• _Required action_: Pictures do not belong in the copy; retype the records below exactly.

(Front-end code change data)

"""

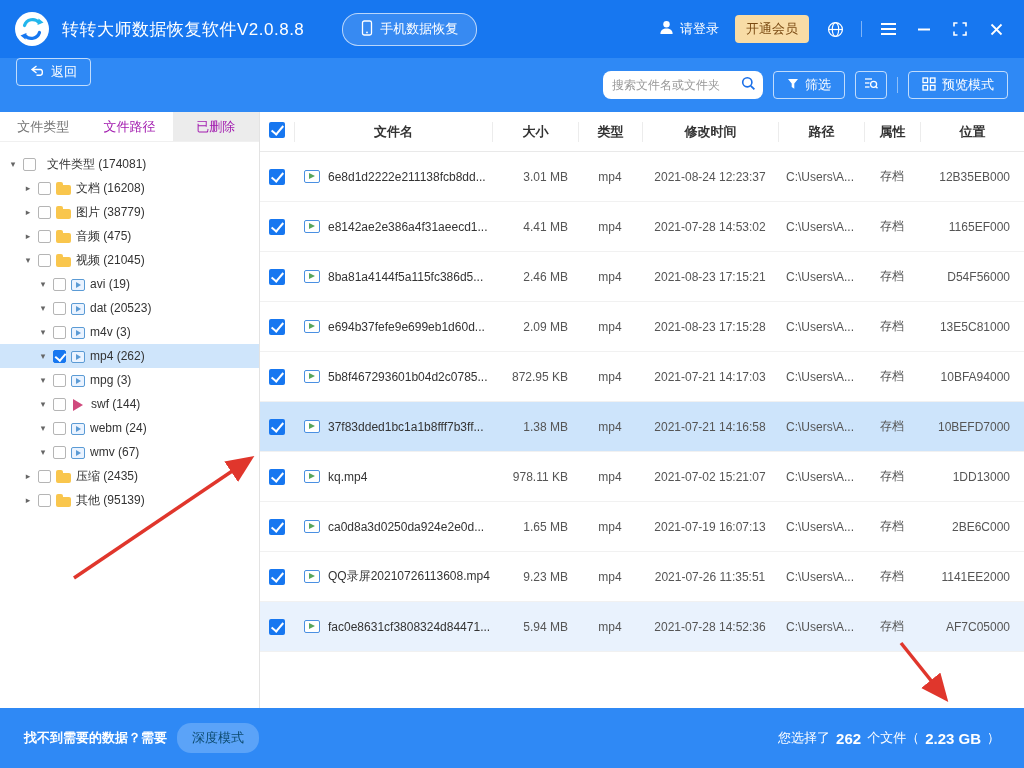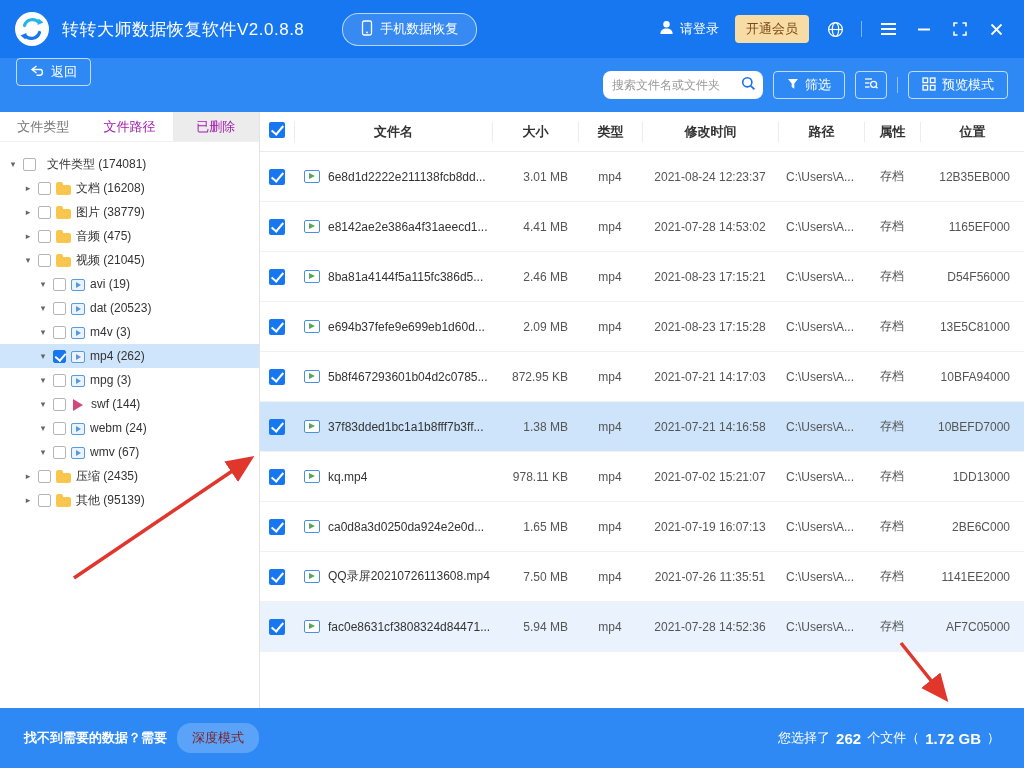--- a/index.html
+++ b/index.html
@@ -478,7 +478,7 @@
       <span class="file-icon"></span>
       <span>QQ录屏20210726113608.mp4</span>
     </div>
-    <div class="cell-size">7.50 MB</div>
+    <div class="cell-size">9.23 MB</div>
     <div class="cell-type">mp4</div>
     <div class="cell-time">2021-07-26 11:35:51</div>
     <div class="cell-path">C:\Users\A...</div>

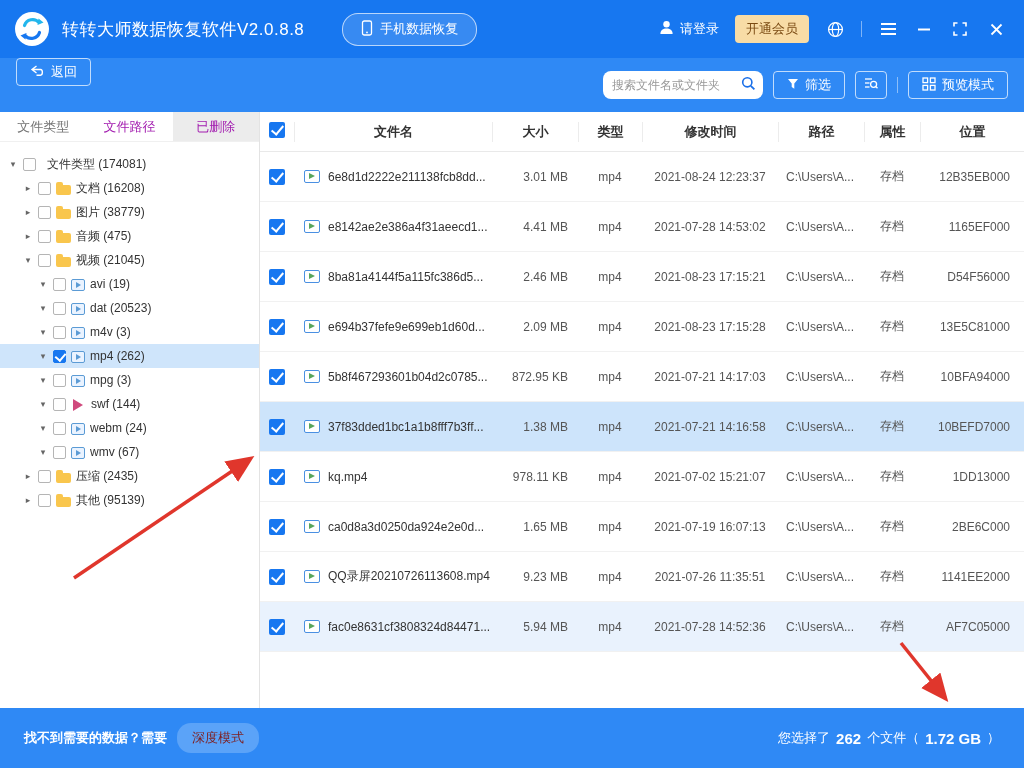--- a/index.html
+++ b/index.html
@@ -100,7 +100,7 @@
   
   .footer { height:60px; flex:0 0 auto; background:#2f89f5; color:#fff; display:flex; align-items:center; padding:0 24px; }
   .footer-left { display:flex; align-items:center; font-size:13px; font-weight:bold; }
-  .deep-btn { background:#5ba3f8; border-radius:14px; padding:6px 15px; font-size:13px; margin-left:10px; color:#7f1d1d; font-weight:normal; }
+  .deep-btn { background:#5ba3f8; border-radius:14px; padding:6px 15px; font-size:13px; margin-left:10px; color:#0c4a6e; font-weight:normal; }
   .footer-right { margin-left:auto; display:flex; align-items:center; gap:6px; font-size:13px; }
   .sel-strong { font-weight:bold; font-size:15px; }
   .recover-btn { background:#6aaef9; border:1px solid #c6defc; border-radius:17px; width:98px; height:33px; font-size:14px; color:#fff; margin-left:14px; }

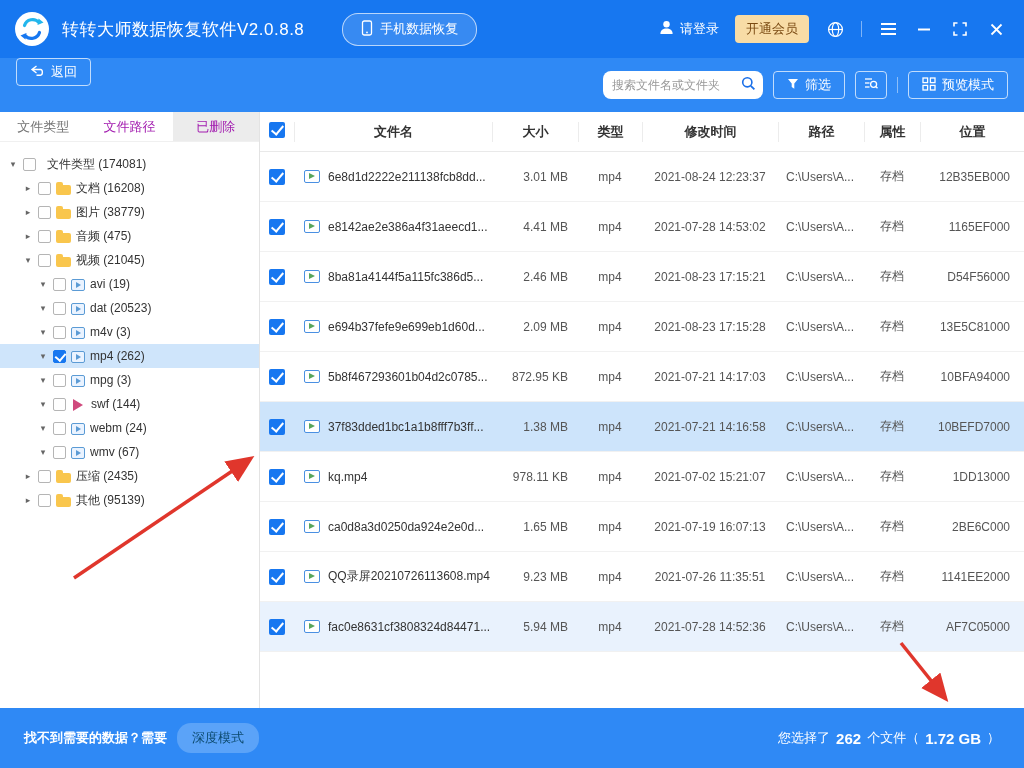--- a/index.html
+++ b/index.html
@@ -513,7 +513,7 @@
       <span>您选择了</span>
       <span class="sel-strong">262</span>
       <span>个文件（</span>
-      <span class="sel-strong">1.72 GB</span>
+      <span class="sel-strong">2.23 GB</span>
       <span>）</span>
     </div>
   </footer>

"""

• _Written solution_:
--- a/index.html
+++ b/index.html
@@ -478,7 +478,7 @@
       <span class="file-icon"></span>
       <span>QQ录屏20210726113608.mp4</span>
     </div>
-    <div class="cell-size">7.50 MB</div>
+    <div class="cell-size">9.23 MB</div>
     <div class="cell-type">mp4</div>
     <div class="cell-time">2021-07-26 11:35:51</div>
     <div class="cell-path">C:\Users\A...</div>

--- a/index.html
+++ b/index.html
@@ -100,7 +100,7 @@
   
   .footer { height:60px; flex:0 0 auto; background:#2f89f5; color:#fff; display:flex; align-items:center; padding:0 24px; }
   .footer-left { display:flex; align-items:center; font-size:13px; font-weight:bold; }
-  .deep-btn { background:#5ba3f8; border-radius:14px; padding:6px 15px; font-size:13px; margin-left:10px; color:#7f1d1d; font-weight:normal; }
+  .deep-btn { background:#5ba3f8; border-radius:14px; padding:6px 15px; font-size:13px; margin-left:10px; color:#0c4a6e; font-weight:normal; }
   .footer-right { margin-left:auto; display:flex; align-items:center; gap:6px; font-size:13px; }
   .sel-strong { font-weight:bold; font-size:15px; }
   .recover-btn { background:#6aaef9; border:1px solid #c6defc; border-radius:17px; width:98px; height:33px; font-size:14px; color:#fff; margin-left:14px; }

--- a/index.html
+++ b/index.html
@@ -513,7 +513,7 @@
       <span>您选择了</span>
       <span class="sel-strong">262</span>
       <span>个文件（</span>
-      <span class="sel-strong">1.72 GB</span>
+      <span class="sel-strong">2.23 GB</span>
       <span>）</span>
     </div>
   </footer>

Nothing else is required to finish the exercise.